◆ Task brief ◆
Please give an exact printout of the records, without any pictures.

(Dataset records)
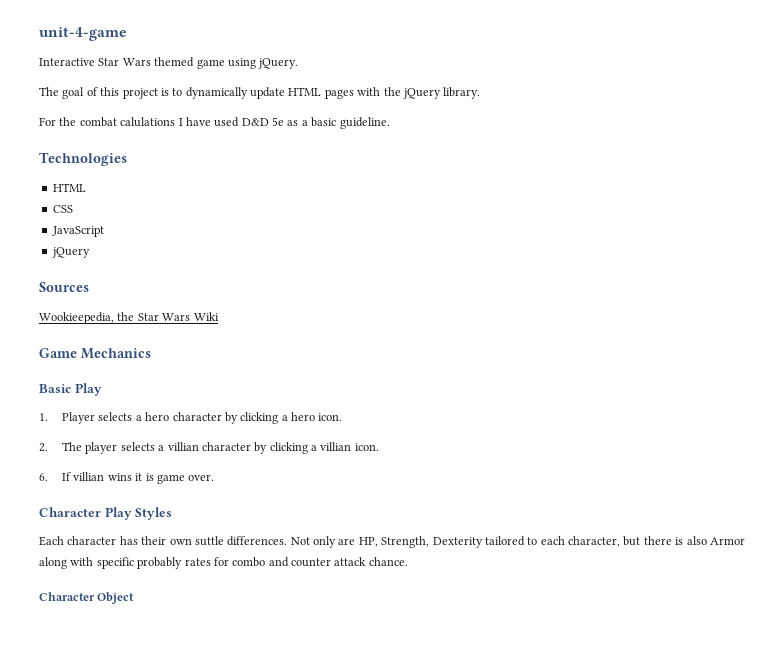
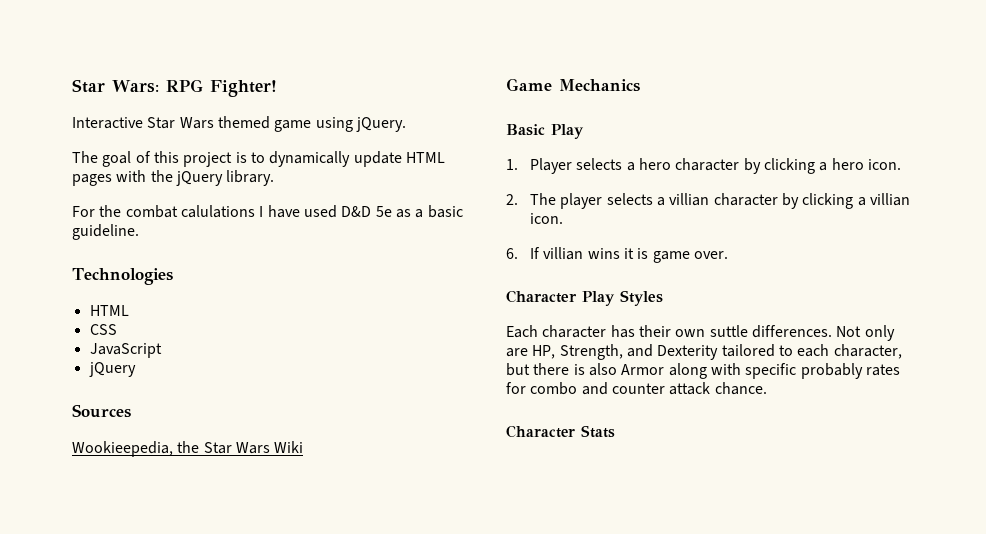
[39,27,127,41] unit-4-game -> [72,79,277,97] Star Wars: RPG Fighter!
(430, 542) none -> [626,344,653,357] and
[97,592,135,604] Object -> [581,425,615,438] Stats

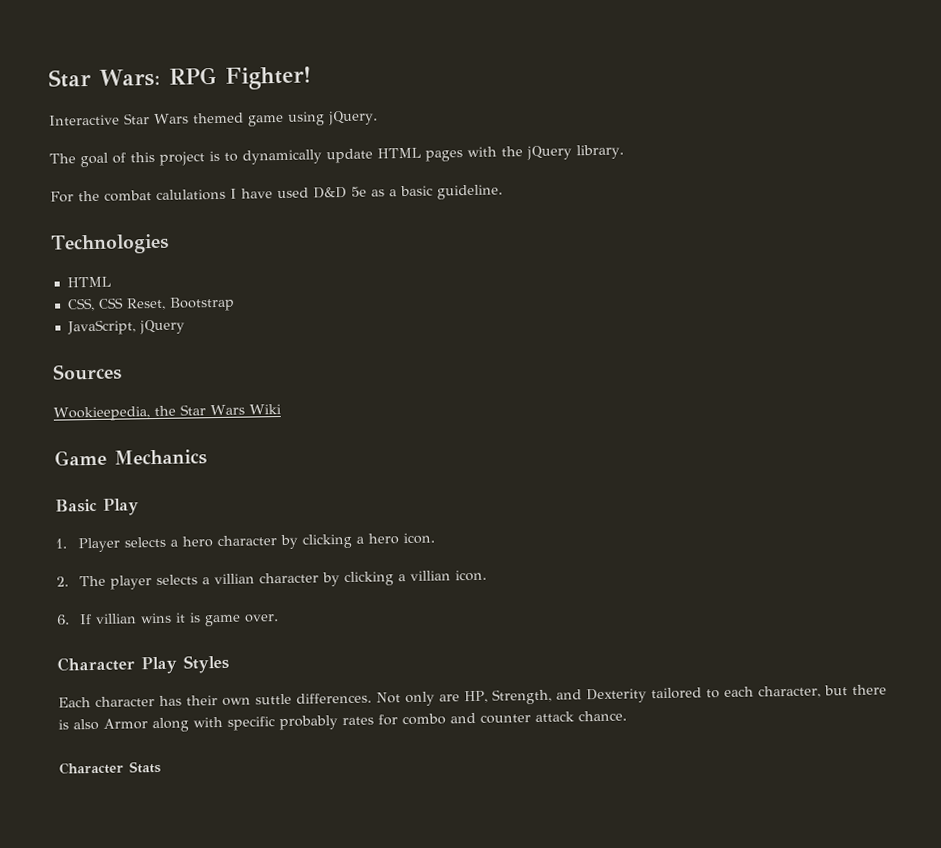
(129, 310) none -> [66,297,95,312] CSS,
[89,343,162,358] // JavaScript // -> [125,296,235,312] [66,319,136,336] Reset, Bootstrap // JavaScript,

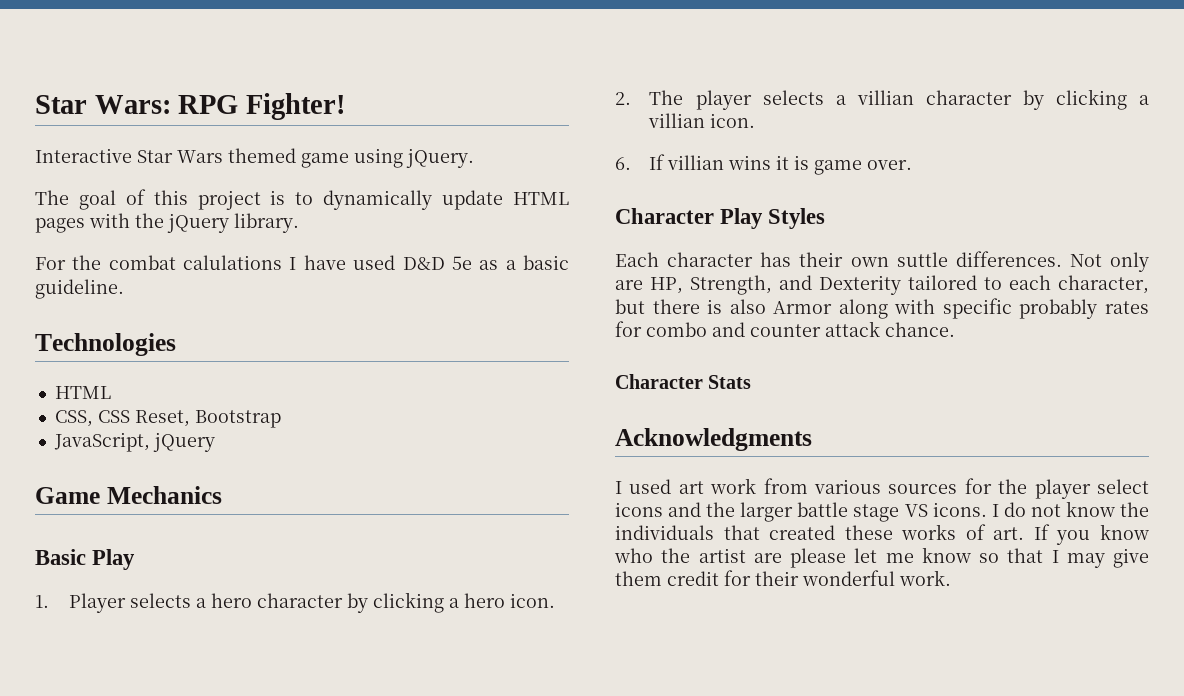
[53,363,122,381] [53,404,281,422] // Sources // Wookieepedia, the Star Wars Wiki -> (215, 442) none
(161, 767) none -> [615,428,812,451] [615,478,1149,499] [615,501,1149,522] [615,524,1149,545] [614,547,1149,568] [615,570,951,586] // Acknowledgments // I used art work from various sources for the player select icons and the larger battle stage VS icons. I do not know the individuals that created these works of art. If you know who the artist are please let me know so that I may give them credit for their wonderful work.

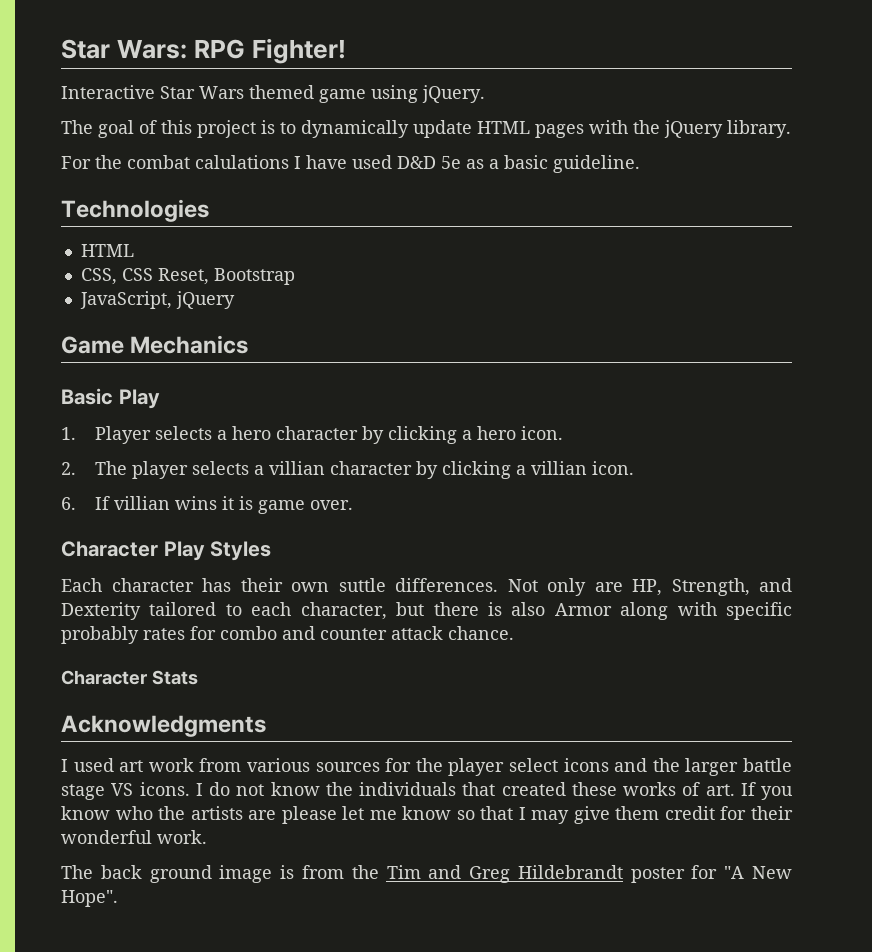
[698,548,746,563] artist -> [190,806,243,820] artists
(951, 578) none -> [61,865,793,883] [61,890,118,907] // The back ground image is from the Tim and Greg Hildebrandt poster for "A New Hope".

◆ Answer section ◆
[39,27,127,41] unit-4-game -> [72,79,277,97] Star Wars: RPG Fighter!
(430, 542) none -> [626,344,653,357] and
[97,592,135,604] Object -> [581,425,615,438] Stats

(129, 310) none -> [66,297,95,312] CSS,
[89,343,162,358] // JavaScript // -> [125,296,235,312] [66,319,136,336] Reset, Bootstrap // JavaScript,

[53,363,122,381] [53,404,281,422] // Sources // Wookieepedia, the Star Wars Wiki -> (215, 442) none
(161, 767) none -> [615,428,812,451] [615,478,1149,499] [615,501,1149,522] [615,524,1149,545] [614,547,1149,568] [615,570,951,586] // Acknowledgments // I used art work from various sources for the player select icons and the larger battle stage VS icons. I do not know the individuals that created these works of art. If you know who the artist are please let me know so that I may give them credit for their wonderful work.

[698,548,746,563] artist -> [190,806,243,820] artists
(951, 578) none -> [61,865,793,883] [61,890,118,907] // The back ground image is from the Tim and Greg Hildebrandt poster for "A New Hope".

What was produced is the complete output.